Signed-off-by: Matteo Merli <mmerli@apache.org>

* st: reset encodeError_ on a successful encode (review B5)

MessageBuilder::value() now clears encodeError_ on success instead of leaving a
prior failure sticky, so a later successful value() doesn't surface a stale
error at send()/sendAsync().

Signed-off-by: Matteo Merli <mmerli@apache.org>

* st: model event time as std::optional<Timestamp> (review B3)

OutgoingMessage::eventTime and MessageCore::eventTime() are now
std::optional<Timestamp> instead of an int64 epoch-ms with a 0=unset sentinel,
so an event time of exactly the Unix epoch is no longer indistinguishable from
unset. The int64 epoch-ms is just the wire encoding (converted in lib/st);
MessageBuilder::eventTime and Message::eventTime() simplify accordingly.

Verified epoch != unset at runtime on clang + gcc:13.

Signed-off-by: Matteo Merli <mmerli@apache.org>

* st: add CheckpointConsumer::consumerName() (review G2)

Parity with Stream/QueueConsumer -- the consumerName config field and builder
setter existed, but the getter did not, so the name could be set but not read.

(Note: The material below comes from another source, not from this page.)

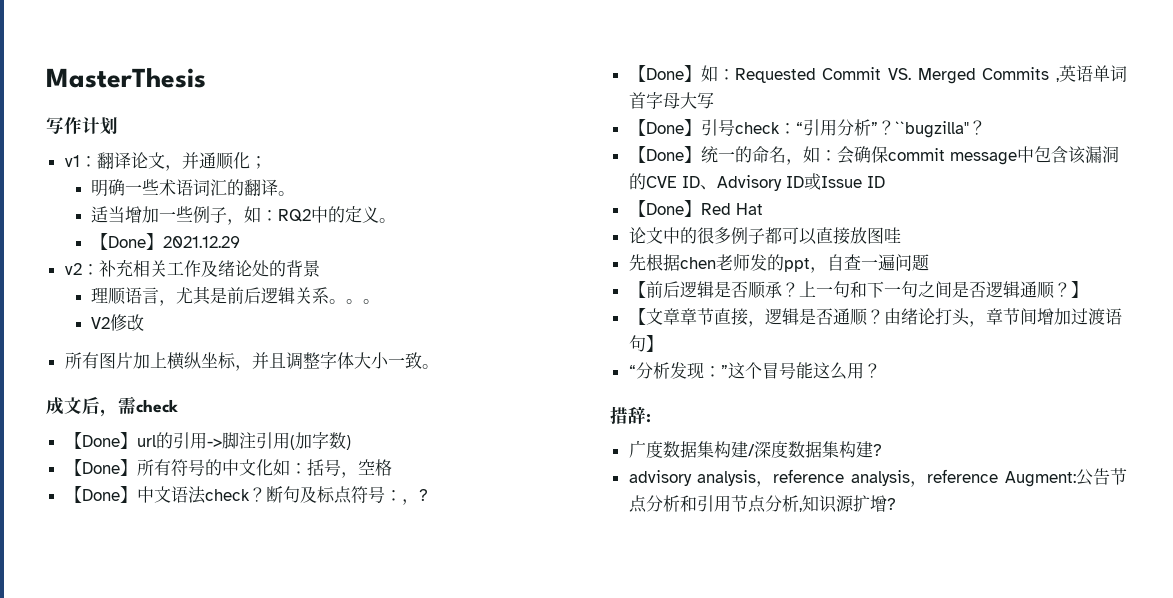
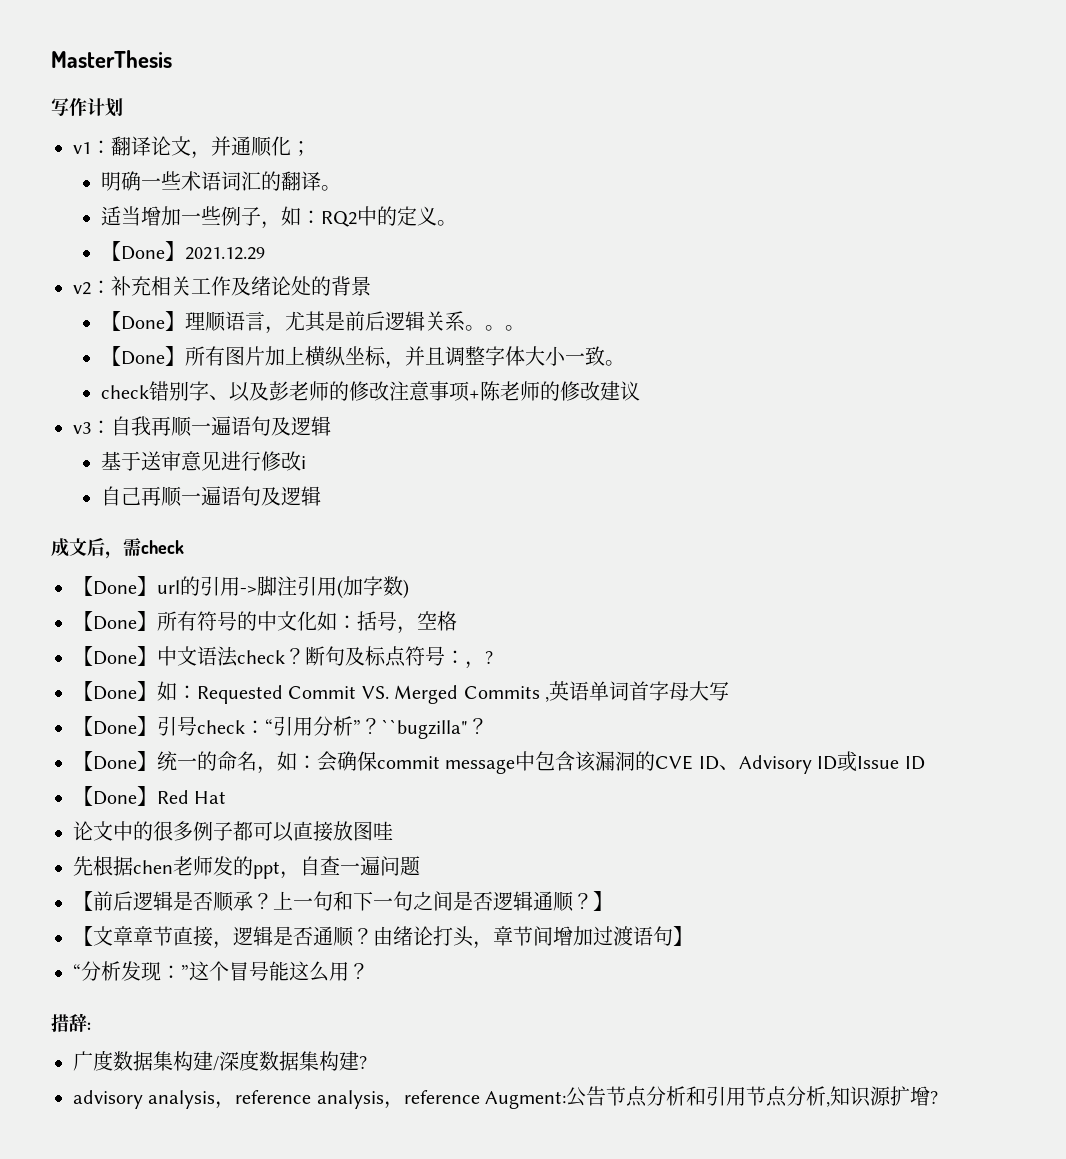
(320, 268) none -> [101,311,186,331] 【Done】
[91,314,145,331] V2修改 // -> [101,346,186,366] 【Done】
(439, 366) none -> [101,381,641,402] [73,416,331,437] [101,451,307,471] [101,486,322,507] // check错别字、以及彭老师的修改注意事项+陈老师的修改建议 // v3：自我再顺一遍语句及逻辑 // 基于送审意见进行修改i // 自己再顺一遍语句及逻辑

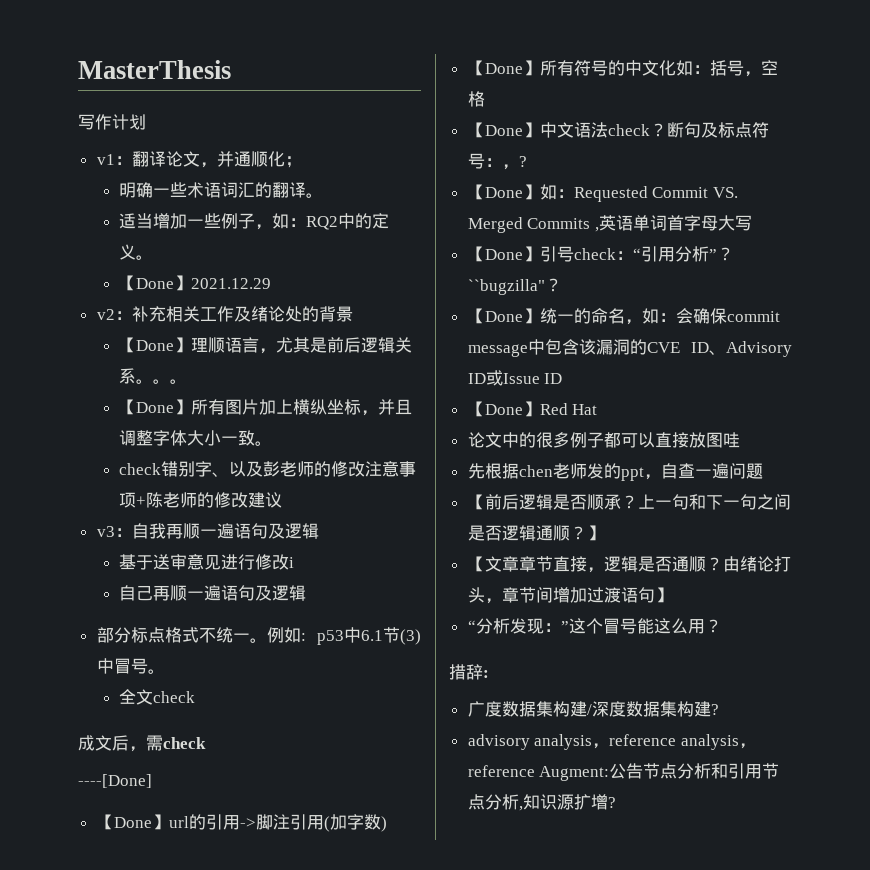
(322, 496) none -> [96,627,421,645] [96,658,165,674] [119,689,196,705] // 部分标点格式不统一。例如: p53中6.1节(3)中冒号。 // 全文check
(184, 547) none -> [78,774,152,788] // ----[Done]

Signed-off-by: Matteo Merli <mmerli@apache.org>

* st: [[nodiscard]] on MessageId/Checkpoint serialization + sentinels (review P3)

toByteArray() / fromByteArray() / earliest() / latest() return values that must
not be silently discarded.

Signed-off-by: Matteo Merli <mmerli@apache.org>

* st: document Message::properties() view lifetime (review P4)

It returns a reference into the message, like the other view-returning getters.

Signed-off-by: Matteo Merli <mmerli@apache.org>

* st: model deliverAt as std::optional<Timestamp> too (review B3 follow-on)

OutgoingMessage::deliverAt is now std::optional<Timestamp> (was int64 epoch-ms
with 0=immediate), matching eventTime; deliverAfter/deliverAt set it directly,
and the now-unused toEpochMs helper is removed. Verified on clang + gcc:13.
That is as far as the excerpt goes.